The Challenging Conformational Landscape of Cysteamine···H2O Revealed by the Strong Interplay of Rotational Spectroscopy and Quantum Chemical Calculations

A 1:1 molecular complex of cysteamine with water is shown to adopt a cage-like structure where cysteamine accepts a relatively strong hydrogen bond from water while also engaging in two additional weaker interactions (SH···O_w and CH···O_w). Experimental and theoretical approaches confirm this conformer as the global minimum on the potential energy surface. Fitting of key structural parameters to experimentally determined moments of inertia yields consistent and accurate results for rotational and ¹⁴N nuclear quadrupole coupling constants which are shown to be challenging to calculate using ab initio methods. Comprehensive analysis of the intermolecular interactions and a thorough comparison with the properties of aminoethanol–water is presented, utilizing independent gradient models based on Hirshfeld partition, quantum theory of atoms-in-molecules, and symmetry-adapted perturbation theory approaches.

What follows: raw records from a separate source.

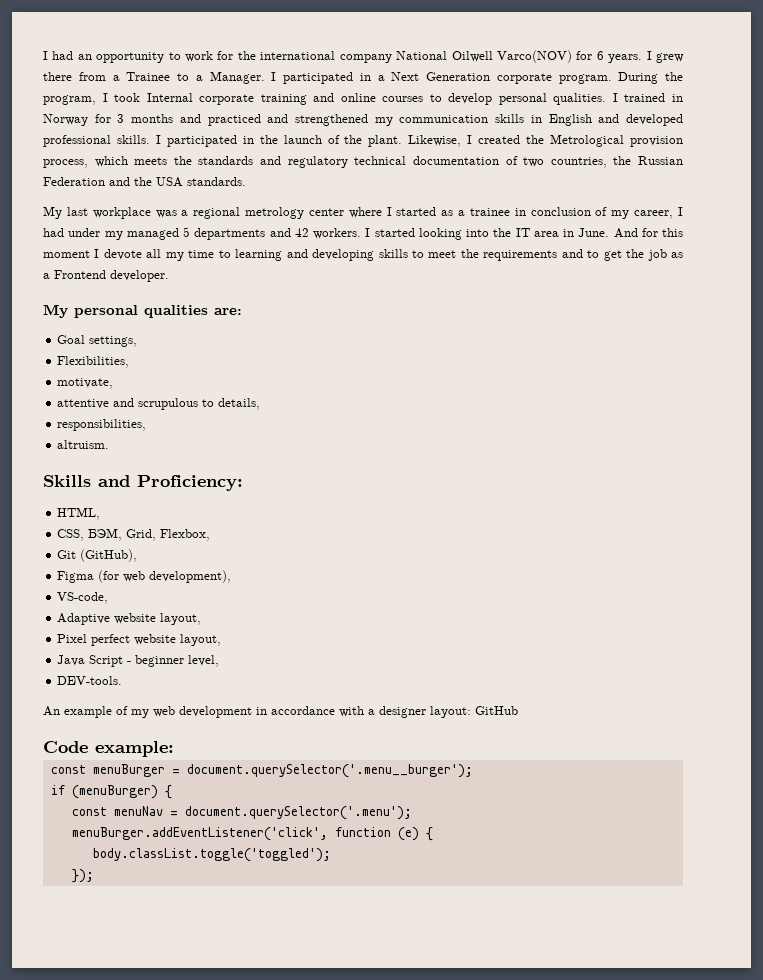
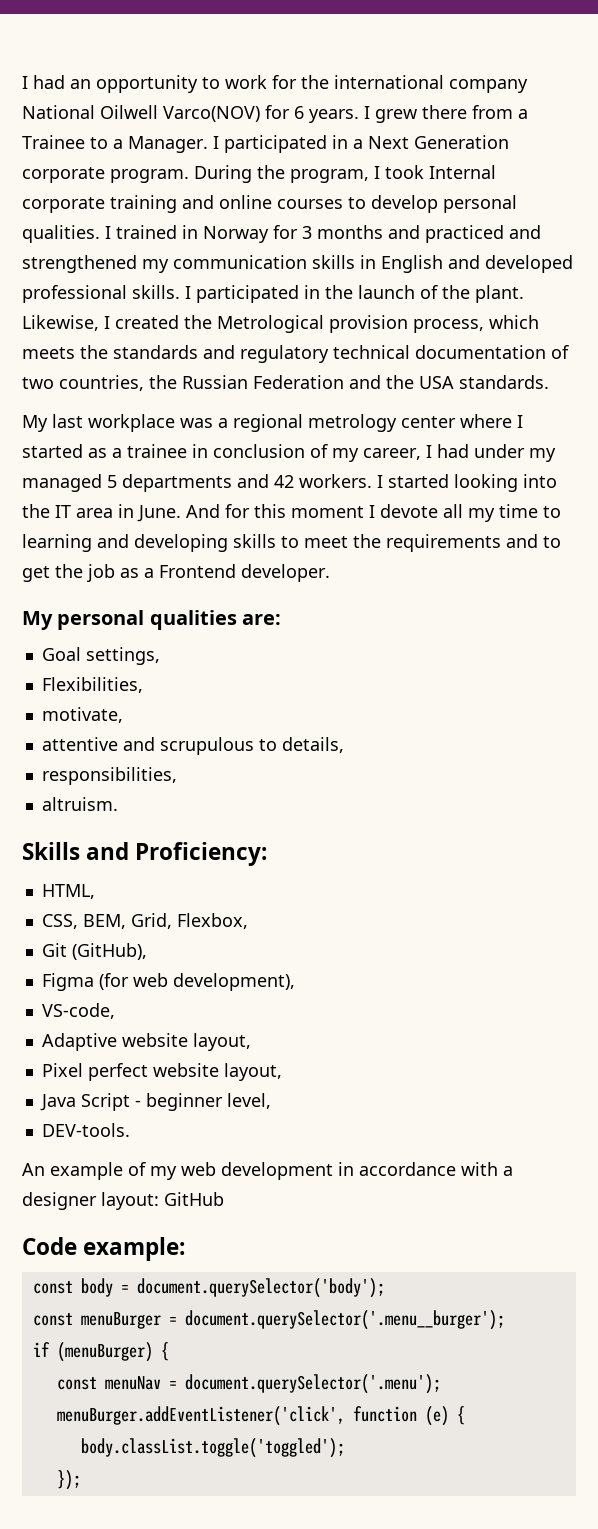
- CSS, БЭМ, Grid, Flexbox,
+ CSS, BEM, Grid, Flexbox,
+ const body = document.querySelector('body');

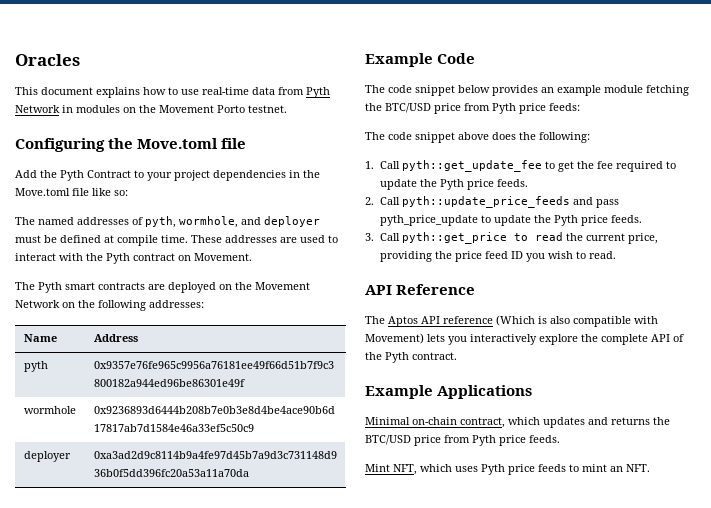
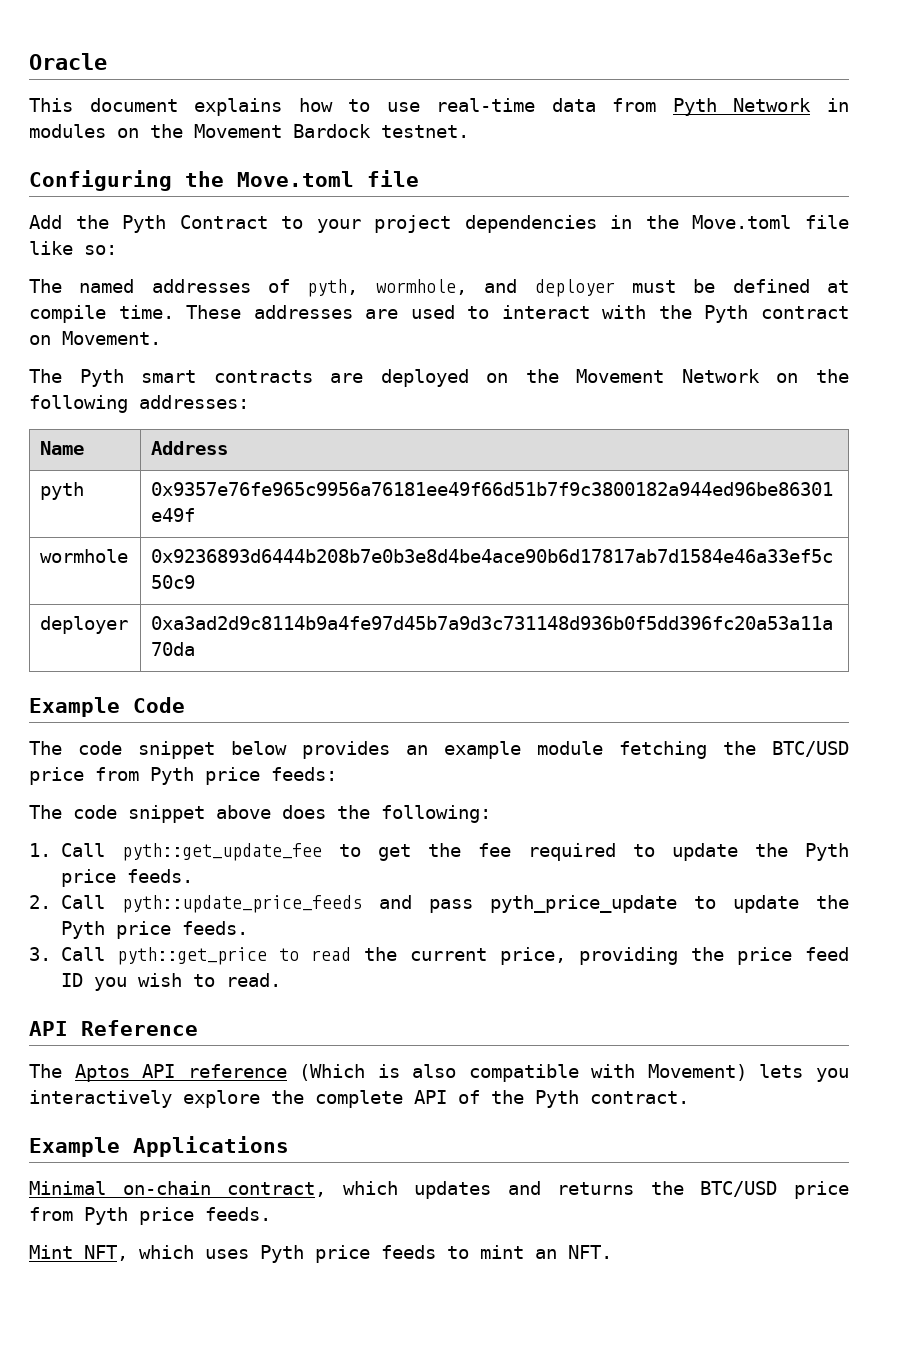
- Oracles
+ Oracle
- This document explains how to use real-time data from Pyth Network in modules on the Movement Porto testnet.
+ This document explains how to use real-time data from Pyth Network in modules on the Movement Bardock testnet.

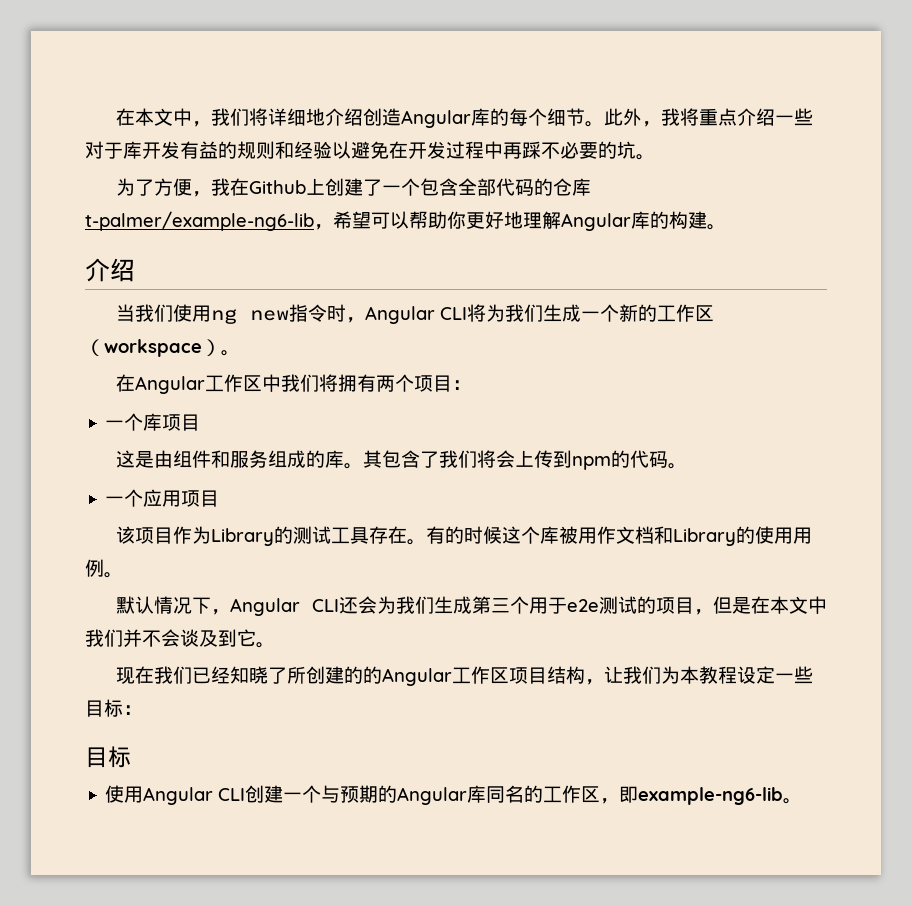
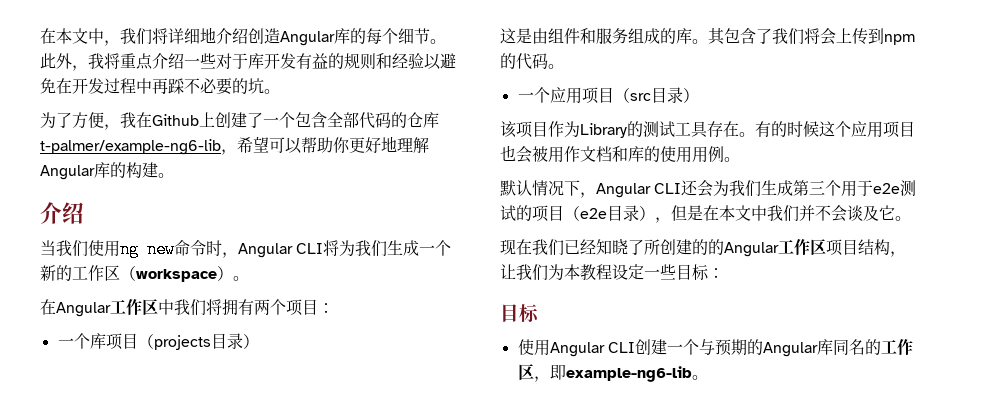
- 当我们使用ng new指令时，Angular CLI将为我们生成一个新的工作区（workspace）。
+ 当我们使用ng new命令时，Angular CLI将为我们生成一个新的工作区（workspace）。
- 一个库项目
+ 一个库项目（projects目录）
- 一个应用项目
+ 一个应用项目（src目录）
- 有的时候这个库被用作文档和Library的使用用例。
+ 有的时候这个应用项目也会被用作文档和库的使用用例。
- 默认情况下，Angular CLI还会为我们生成第三个用于e2e测试的项目，但是在本文中我们并不会谈及到它。
+ 默认情况下，Angular CLI还会为我们生成第三个用于e2e测试的项目（e2e目录），但是在本文中我们并不会谈及它。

As expected, the OH group of aminoethanol is a stronger hydrogen bond donor than the SH group in cysteamine, while the CH···O_w interaction is a key determining factor of the conformational landscape in both cysteamine–water and aminoethanol–water complexes. The results show very clearly that the synergy between theoretical calculations and experimental results is not only desirable but mandatory to get the right answers in such complex conformational surfaces. The results are also clear benchmarks for the accuracy of different theoretical methods in assessing the structures and energy order of the conformations.